Village in South Khorasan province, Iran

Jafarabad (جعفر اباد) (Note: Also romanized as Ja‘farābād; also known as Deh-e Īlkhānī (ده ايلخاني) and Īlkhānī) is a village in Dastgerdan Rural District of the Central District (Note: Formerly Dastgerdan District of Tabas County) in Eshqabad County, South Khorasan province, Iran.

==Demographics==
===Population===
At the time of the 2006 National Census, the village's population was 22 in 10 households, when it was in Dastgerdan District (Note: Renamed the Central District of Eshqabad County) of Tabas County, Yazd province.
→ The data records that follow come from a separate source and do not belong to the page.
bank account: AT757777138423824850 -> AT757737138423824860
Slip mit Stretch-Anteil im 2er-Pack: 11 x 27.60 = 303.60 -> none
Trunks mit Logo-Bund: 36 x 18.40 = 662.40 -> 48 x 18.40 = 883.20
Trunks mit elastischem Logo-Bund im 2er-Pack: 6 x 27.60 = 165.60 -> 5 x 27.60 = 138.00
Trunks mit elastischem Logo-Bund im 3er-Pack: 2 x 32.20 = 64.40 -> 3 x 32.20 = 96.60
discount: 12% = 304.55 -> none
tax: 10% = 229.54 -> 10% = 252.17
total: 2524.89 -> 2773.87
The following census in 2011 counted 21 people in 10 households. The 2016 census measured the population of the village as 10 people in five households, by which time the county had been separated from the province to join South Khorasan province.

In 2024, the district was separated from the county in the establishment of Eshqabad County and renamed the Central District.